(RECORDS SUPPLIED begins)
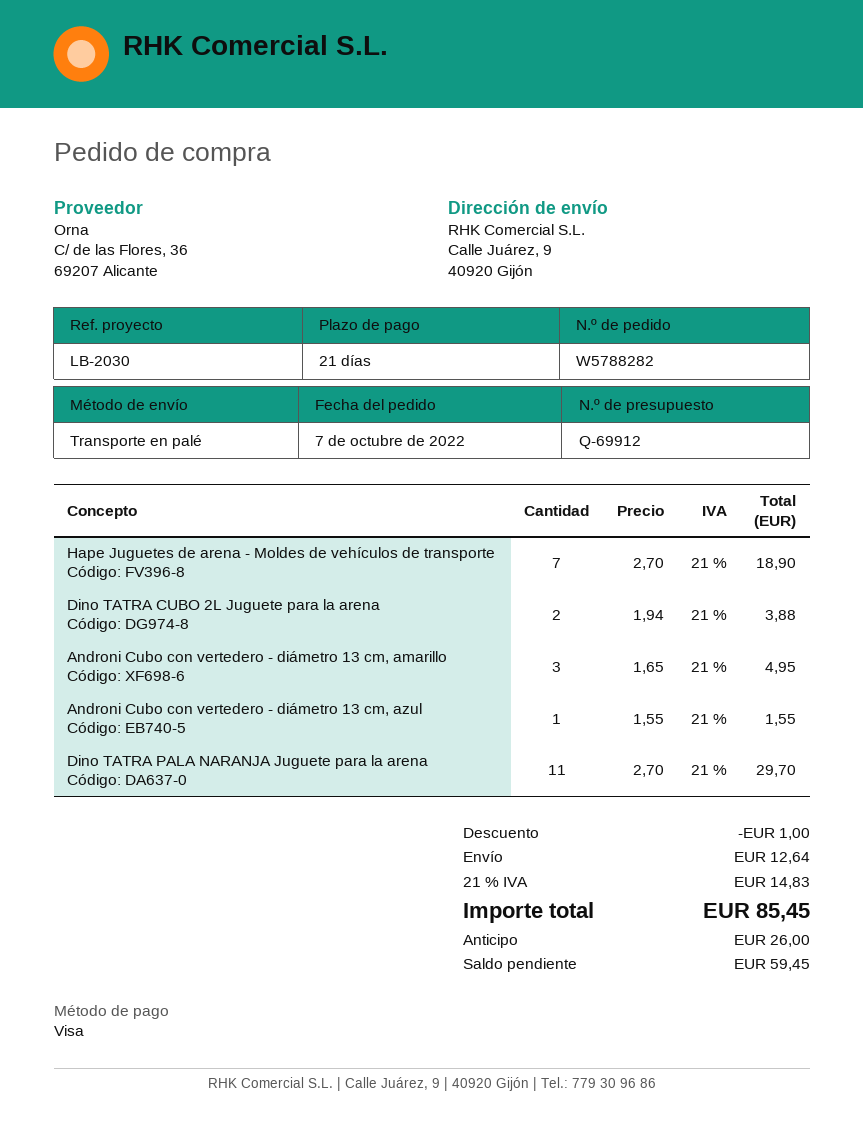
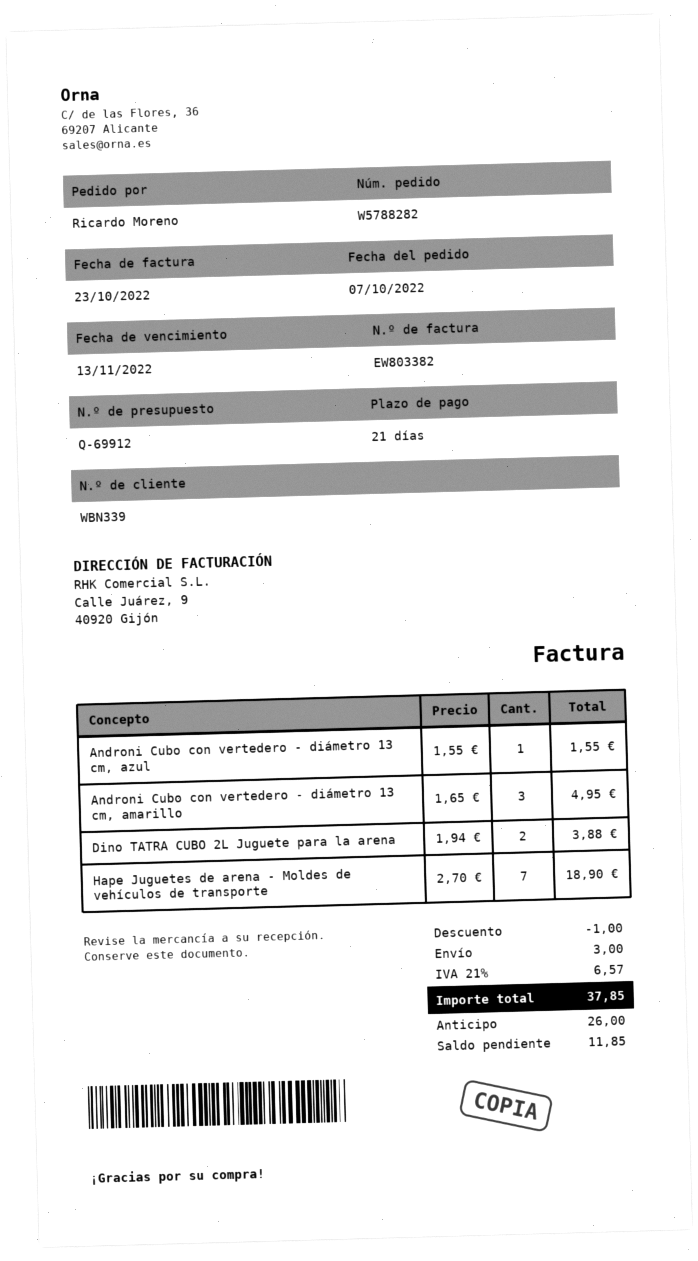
Dino TATRA PALA NARANJA Juguete para la arena: 11 x 2.70 = 29.70 -> none
shipping: 12.64 -> 3.00
tax: 21% = 14.83 -> 21% = 6.57
total: 85.45 -> 37.85
balance: 59.45 -> 11.85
(RECORDS SUPPLIED ends)
§ INSTRUCTIONS FOR THE TASK:
Go through the material above and repeat it exactly. Omit the pictures.

§ YOUR SOLUTION:
Dino TATRA PALA NARANJA Juguete para la arena: 11 x 2.70 = 29.70 -> none
shipping: 12.64 -> 3.00
tax: 21% = 14.83 -> 21% = 6.57
total: 85.45 -> 37.85
balance: 59.45 -> 11.85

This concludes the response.